Spreadsheets Tutorial - How far from average

# Understanding Data Distribution: Variance, Standard Deviation, Percentiles, and Quartiles

## Introduction

In this guide, we will explore how to measure a data point's distance from the average, focusing on key statistical concepts such as variance, standard deviation, percentiles, and quartiles. These metrics are essential for understanding how data is spread and distributed.

---

## Understanding Variance

Variance measures how dispersed a dataset is from its mean. A smaller variance indicates that the data points are closely clustered around the mean, while a larger variance suggests greater dispersion among the data points.

### Example: Calculating Variance

Consider three columns of data:

- **Column A**: [10, 10, 10, 10] (variance = 0)

- **Column B**: [10, 14, 10, 10] (variance = 3)

- **Column C**: [10, 14, 10, 100] (variance is the highest among the three)

To calculate variance:

1. Calculate the mean:

\[

\text{Mean} = \frac{10 + 14 + 10 + 10}{4} = 11

\]

2. Subtract the mean from each value:

- For the first, third, and fourth values: \(10 - 11 = -1\)

- For the second value: \(14 - 11 = 3\)

3. Square all these differences:

- \((-1)^2 = 1\)

- \(3^2 = 9\)

4. Take another average of the squared differences:

\[

\text{Variance} = \frac{1 + 9 + 1 + 1}{4} = \frac{12}{4} = 3

\]

---

## Using Formulas for Variance and Standard Deviation

Thankfully, there are formulas to simplify these calculations:

- Use `VAR.P` to calculate variance. For example:

\[

\text{Variance} = \text{VAR.P}(10, 14, 10, 10) = 3

\]

- To make the results more intuitive (since variance is in squared units), take the square root of the variance to get the standard deviation. Use `STDEV.P` for this purpose:

\[

\text{Standard Deviation} = \sqrt{\text{Variance}} \quad \text{or} \quad \text{STDEV.P}(10, 14, 10, 10) = 1.73

\]

---

## Standard Scores and Their Interpretation

A standard score (z-score) shows how many standard deviations a data point is away from the mean.

- **Mean**: 11

- **Standard Deviation**: 1.73

For example, consider a new data point: 12.73. To find its standard score:

\[

\text{Standard Score} = \frac{(12.73 - 11)}{1.73} = 1

\]

This means the new data point is exactly one standard deviation away from the mean.

---

## Exploring Percentiles and Quartiles

Percentiles help you understand where a particular value stands in a dataset by showing the percentage of values below that point.

### Example: A Histogram with 1,000,000 Values

- **Blue Line (Average = 0)**: This is the 50th percentile because half the points are less than zero and half are greater.

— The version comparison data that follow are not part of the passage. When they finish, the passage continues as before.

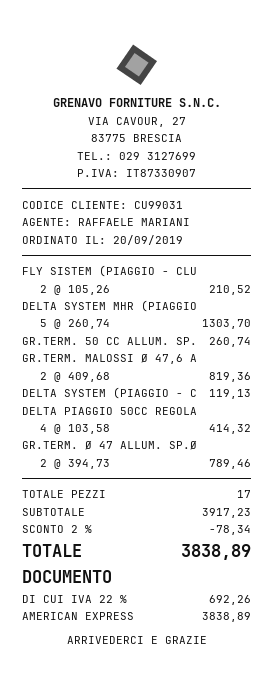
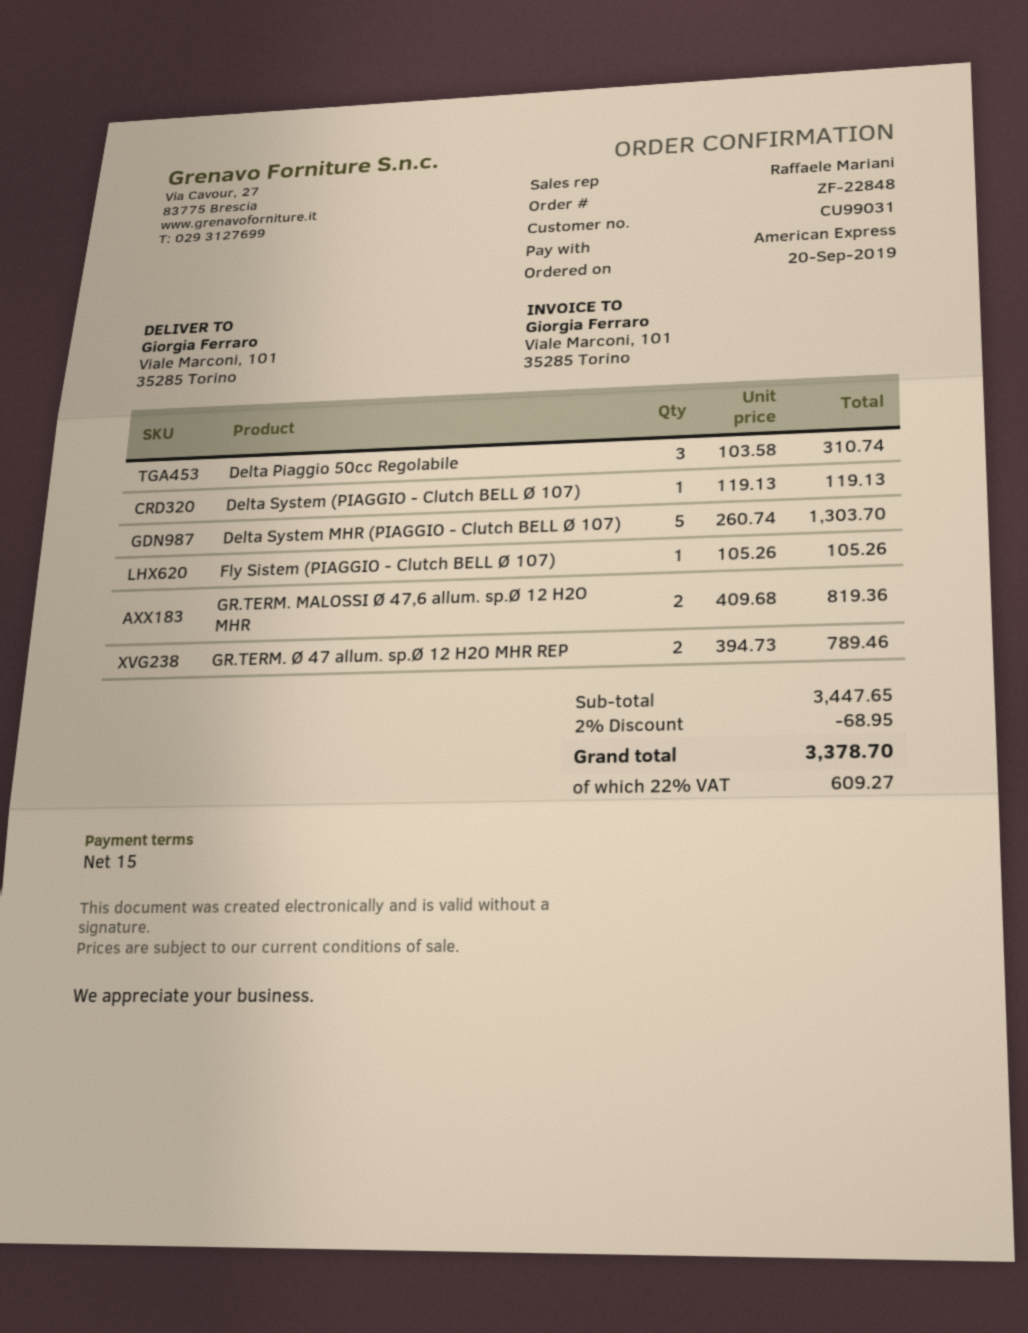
FLY SISTEM (PIAGGIO - CLU: 2 x 105.26 = 210.52 -> 1 x 105.26 = 105.26
GR.TERM. 50 CC ALLUM. SP.: 1 x 260.74 = 260.74 -> none
DELTA PIAGGIO 50CC REGOLA: 4 x 103.58 = 414.32 -> 3 x 103.58 = 310.74
subtotal: 3917.23 -> 3447.65
discount: 2% = 78.34 -> 2% = 68.95
tax: 22% = 692.26 -> 22% = 609.27
total: 3838.89 -> 3378.70

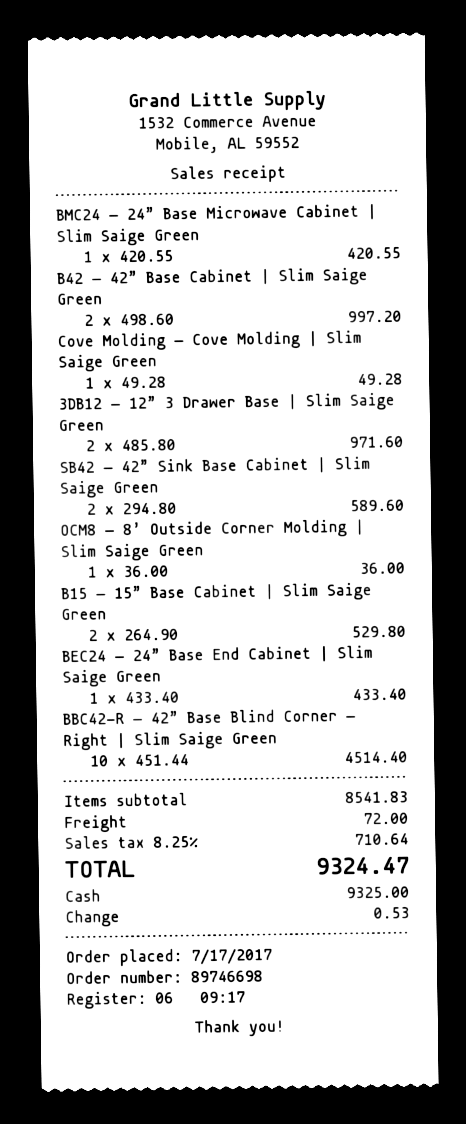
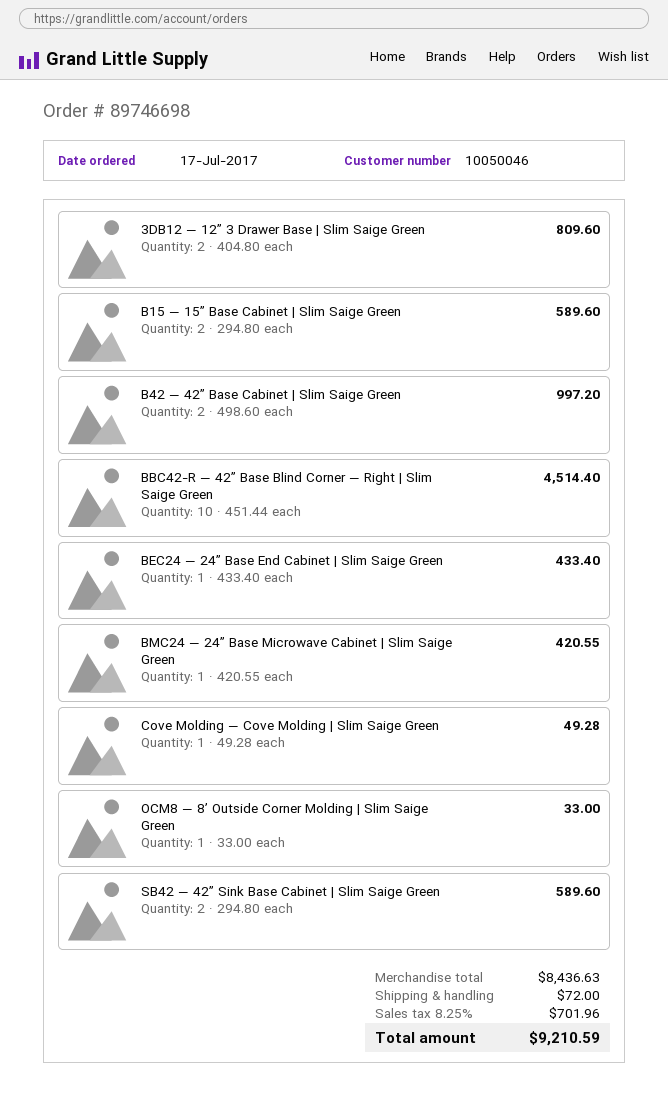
3DB12 — 12” 3 Drawer Base | Slim Saige Green: 2 x 485.80 = 971.60 -> 2 x 404.80 = 809.60
OCM8 — 8’ Outside Corner Molding | Slim Saige Green: 1 x 36.00 = 36.00 -> 1 x 33.00 = 33.00
B15 — 15” Base Cabinet | Slim Saige Green: 2 x 264.90 = 529.80 -> 2 x 294.80 = 589.60
subtotal: 8541.83 -> 8436.63
tax: 8.25% = 710.64 -> 8.25% = 701.96
total: 9324.47 -> 9210.59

- **Red Line (-0.67)**: This represents the first quartile (25th percentile), meaning 25% of the data is less than or equal to -0.67.

- **Green Line (0.67)**: This represents the third quartile (75th percentile), meaning 75% of the data is less than or equal to 0.67.

### Calculating Quartiles in Sheets

Use the `QUARTILE` function:

\[

\text{First Quartile} = \text{QUARTILE}(array, 1) \\

\text{Second Quartile (Median)} = \text{QUARTILE}(array, 2) \\

\text{Third Quartile} = \text{QUARTILE}(array, 3) \\

\text{Fourth Quartile} = \text{QUARTILE}(array, 4)

\]

For example:

- **First Quartile**: 234

- **Second Quartile (Median)**: 456

- **Third Quartile**: 567

- **Fourth Quartile**: 789

---

## Conclusion

Understanding variance, standard deviation, percentiles, and quartiles is crucial for analyzing data distributions. These metrics help you make sense of how data points are spread and positioned relative to each other.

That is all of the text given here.